Work task -> Use the entries below and reproduce exactly the lines from the one containing "[45,879,390,932] [image] |" down to the one containing "[43,1023,374,1076] [image] |", both of them included.

The input ->
■ ■ ■ ■ ■
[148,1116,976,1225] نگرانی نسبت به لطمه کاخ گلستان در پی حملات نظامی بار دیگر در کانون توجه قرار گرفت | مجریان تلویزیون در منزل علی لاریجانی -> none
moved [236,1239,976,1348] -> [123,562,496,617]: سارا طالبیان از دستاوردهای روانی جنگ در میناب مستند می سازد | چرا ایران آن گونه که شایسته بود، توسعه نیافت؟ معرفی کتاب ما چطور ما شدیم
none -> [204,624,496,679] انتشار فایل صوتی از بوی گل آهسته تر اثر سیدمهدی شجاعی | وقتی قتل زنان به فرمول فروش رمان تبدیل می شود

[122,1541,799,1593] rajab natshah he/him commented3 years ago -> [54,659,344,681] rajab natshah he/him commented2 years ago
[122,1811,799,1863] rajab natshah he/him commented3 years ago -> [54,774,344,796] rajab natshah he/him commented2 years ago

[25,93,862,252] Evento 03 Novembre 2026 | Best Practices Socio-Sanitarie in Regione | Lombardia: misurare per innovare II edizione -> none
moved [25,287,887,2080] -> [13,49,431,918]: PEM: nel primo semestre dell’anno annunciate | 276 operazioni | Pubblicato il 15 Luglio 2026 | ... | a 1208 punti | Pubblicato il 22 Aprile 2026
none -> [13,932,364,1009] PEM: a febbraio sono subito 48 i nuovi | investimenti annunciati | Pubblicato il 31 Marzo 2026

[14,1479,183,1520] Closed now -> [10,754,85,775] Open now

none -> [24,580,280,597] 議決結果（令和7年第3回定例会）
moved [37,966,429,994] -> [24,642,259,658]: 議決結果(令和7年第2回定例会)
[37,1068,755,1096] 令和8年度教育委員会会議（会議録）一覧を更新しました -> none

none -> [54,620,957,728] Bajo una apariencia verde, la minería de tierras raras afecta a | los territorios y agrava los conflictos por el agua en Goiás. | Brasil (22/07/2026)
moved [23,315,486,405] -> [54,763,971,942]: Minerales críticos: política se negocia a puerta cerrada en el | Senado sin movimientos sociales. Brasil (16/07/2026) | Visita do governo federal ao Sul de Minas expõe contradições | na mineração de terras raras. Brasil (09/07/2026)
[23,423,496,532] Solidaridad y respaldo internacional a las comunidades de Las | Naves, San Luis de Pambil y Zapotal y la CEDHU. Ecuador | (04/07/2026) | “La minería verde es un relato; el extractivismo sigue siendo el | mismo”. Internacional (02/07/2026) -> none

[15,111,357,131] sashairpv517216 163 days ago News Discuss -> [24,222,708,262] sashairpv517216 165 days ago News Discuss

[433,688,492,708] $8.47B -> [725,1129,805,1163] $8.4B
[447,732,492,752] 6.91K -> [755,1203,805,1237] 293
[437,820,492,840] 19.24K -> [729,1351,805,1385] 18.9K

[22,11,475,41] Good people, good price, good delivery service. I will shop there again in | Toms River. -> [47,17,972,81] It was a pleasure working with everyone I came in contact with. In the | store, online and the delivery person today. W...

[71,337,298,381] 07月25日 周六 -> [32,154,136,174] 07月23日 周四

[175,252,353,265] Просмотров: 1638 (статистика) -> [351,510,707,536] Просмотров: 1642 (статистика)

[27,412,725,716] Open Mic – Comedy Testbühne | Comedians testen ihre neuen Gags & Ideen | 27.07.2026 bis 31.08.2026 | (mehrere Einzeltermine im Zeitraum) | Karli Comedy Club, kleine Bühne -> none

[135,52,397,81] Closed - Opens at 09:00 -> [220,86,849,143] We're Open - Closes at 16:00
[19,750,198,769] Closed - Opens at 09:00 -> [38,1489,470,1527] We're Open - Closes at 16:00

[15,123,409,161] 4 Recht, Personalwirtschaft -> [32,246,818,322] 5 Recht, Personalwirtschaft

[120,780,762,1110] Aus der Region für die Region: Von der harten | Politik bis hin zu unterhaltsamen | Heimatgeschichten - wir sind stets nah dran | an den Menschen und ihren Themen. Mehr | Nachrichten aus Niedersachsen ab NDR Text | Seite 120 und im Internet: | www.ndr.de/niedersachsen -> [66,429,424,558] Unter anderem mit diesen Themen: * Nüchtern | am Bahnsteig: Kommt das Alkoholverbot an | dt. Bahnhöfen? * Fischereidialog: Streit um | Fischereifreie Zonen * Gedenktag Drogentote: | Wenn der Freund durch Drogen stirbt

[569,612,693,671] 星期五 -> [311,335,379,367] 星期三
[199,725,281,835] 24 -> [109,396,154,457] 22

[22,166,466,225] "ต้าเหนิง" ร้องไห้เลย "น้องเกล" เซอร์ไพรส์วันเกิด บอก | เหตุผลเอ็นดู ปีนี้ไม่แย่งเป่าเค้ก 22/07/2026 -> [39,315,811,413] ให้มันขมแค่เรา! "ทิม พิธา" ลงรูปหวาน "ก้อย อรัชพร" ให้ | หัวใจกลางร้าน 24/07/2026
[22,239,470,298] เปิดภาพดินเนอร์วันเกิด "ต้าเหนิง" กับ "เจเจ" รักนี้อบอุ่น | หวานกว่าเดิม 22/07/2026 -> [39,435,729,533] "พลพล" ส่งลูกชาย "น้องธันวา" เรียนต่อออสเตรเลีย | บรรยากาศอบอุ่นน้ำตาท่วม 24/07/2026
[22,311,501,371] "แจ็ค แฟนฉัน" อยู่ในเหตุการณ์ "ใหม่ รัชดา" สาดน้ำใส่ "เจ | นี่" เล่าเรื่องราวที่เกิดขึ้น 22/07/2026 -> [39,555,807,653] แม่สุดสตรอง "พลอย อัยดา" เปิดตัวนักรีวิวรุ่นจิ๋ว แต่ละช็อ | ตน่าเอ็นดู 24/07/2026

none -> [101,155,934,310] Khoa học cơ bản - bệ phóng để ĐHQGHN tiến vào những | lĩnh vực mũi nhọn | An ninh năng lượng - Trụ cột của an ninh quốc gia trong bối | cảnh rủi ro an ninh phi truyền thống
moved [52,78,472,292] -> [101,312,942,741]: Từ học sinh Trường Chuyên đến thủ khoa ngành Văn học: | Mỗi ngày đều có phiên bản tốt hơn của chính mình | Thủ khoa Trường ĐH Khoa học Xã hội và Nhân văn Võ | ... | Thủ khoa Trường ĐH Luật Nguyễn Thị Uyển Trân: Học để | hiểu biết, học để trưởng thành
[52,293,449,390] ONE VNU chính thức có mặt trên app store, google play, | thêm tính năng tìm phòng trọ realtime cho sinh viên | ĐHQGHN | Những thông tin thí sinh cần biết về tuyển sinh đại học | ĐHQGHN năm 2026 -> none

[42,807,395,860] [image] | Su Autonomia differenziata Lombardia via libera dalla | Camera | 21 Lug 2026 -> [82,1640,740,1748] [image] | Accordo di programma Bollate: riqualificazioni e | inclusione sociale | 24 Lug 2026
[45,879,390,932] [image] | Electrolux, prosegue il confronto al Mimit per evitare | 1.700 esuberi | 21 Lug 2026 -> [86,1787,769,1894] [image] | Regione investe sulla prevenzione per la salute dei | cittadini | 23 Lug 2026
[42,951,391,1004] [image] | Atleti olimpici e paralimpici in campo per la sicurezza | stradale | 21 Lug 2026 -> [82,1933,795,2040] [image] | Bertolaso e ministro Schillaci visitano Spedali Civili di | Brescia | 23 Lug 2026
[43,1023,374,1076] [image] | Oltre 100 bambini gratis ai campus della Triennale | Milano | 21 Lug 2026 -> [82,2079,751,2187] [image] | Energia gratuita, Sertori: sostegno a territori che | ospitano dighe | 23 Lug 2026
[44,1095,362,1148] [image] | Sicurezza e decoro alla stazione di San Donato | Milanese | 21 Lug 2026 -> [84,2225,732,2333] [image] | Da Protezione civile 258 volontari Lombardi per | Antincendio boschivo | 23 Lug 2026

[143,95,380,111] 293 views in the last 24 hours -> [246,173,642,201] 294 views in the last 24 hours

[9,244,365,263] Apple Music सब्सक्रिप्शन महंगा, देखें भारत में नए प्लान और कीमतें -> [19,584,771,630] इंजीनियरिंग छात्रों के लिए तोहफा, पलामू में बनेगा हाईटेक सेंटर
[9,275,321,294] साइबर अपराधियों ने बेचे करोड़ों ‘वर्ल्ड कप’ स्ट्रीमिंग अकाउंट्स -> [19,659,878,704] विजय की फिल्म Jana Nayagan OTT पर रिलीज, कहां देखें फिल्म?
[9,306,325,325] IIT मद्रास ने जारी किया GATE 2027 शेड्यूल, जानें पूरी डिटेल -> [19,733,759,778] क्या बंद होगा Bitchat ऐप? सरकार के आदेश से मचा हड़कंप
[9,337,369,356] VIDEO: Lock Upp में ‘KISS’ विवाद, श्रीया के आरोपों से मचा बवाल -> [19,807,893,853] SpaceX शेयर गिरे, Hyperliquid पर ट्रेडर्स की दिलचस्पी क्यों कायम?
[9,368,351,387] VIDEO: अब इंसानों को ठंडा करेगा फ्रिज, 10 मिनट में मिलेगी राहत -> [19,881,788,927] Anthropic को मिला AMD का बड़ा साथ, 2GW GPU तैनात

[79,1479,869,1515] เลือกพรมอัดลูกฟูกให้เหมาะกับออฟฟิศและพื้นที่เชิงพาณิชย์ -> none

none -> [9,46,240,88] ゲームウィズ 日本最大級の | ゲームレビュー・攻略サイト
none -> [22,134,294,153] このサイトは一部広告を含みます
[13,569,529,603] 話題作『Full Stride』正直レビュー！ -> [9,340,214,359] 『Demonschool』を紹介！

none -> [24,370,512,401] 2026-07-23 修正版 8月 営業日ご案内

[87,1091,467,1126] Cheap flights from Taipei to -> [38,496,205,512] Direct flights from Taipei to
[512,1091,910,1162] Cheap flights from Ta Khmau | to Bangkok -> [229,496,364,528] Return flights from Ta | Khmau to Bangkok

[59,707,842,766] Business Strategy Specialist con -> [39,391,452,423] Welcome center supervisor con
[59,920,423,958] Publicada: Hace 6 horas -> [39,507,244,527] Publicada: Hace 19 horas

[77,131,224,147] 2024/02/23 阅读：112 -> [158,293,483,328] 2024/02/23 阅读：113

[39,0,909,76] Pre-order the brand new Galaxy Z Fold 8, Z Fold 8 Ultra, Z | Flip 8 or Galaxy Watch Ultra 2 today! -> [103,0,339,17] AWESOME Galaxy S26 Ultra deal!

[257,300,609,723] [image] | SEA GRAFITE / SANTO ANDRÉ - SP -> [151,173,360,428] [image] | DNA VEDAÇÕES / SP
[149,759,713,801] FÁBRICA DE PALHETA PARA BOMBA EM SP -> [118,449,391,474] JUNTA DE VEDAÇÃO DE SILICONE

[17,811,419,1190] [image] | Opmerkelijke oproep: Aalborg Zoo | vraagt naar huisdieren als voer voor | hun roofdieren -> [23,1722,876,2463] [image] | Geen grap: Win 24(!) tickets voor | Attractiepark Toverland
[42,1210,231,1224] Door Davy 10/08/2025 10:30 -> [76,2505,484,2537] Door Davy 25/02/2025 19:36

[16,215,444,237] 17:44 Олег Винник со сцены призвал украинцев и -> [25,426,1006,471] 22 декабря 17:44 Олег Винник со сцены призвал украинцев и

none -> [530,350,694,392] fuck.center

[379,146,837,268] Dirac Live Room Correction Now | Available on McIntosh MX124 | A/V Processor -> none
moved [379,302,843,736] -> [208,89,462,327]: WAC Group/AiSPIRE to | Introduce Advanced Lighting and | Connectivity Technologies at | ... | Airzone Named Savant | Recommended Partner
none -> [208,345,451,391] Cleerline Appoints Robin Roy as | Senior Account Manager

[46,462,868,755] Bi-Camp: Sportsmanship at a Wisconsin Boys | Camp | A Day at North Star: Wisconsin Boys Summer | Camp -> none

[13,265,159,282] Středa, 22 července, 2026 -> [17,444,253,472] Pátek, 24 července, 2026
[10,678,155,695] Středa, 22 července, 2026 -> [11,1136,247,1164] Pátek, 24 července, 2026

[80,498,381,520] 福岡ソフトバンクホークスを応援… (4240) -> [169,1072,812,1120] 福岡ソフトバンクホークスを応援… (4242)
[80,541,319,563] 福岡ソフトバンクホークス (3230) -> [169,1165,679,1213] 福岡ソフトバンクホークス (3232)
■ ■ ■ ■ ■
Exercise answer ->
[45,879,390,932] [image] | Electrolux, prosegue il confronto al Mimit per evitare | 1.700 esuberi | 21 Lug 2026 -> [86,1787,769,1894] [image] | Regione investe sulla prevenzione per la salute dei | cittadini | 23 Lug 2026
[42,951,391,1004] [image] | Atleti olimpici e paralimpici in campo per la sicurezza | stradale | 21 Lug 2026 -> [82,1933,795,2040] [image] | Bertolaso e ministro Schillaci visitano Spedali Civili di | Brescia | 23 Lug 2026
[43,1023,374,1076] [image] | Oltre 100 bambini gratis ai campus della Triennale | Milano | 21 Lug 2026 -> [82,2079,751,2187] [image] | Energia gratuita, Sertori: sostegno a territori che | ospitano dighe | 23 Lug 2026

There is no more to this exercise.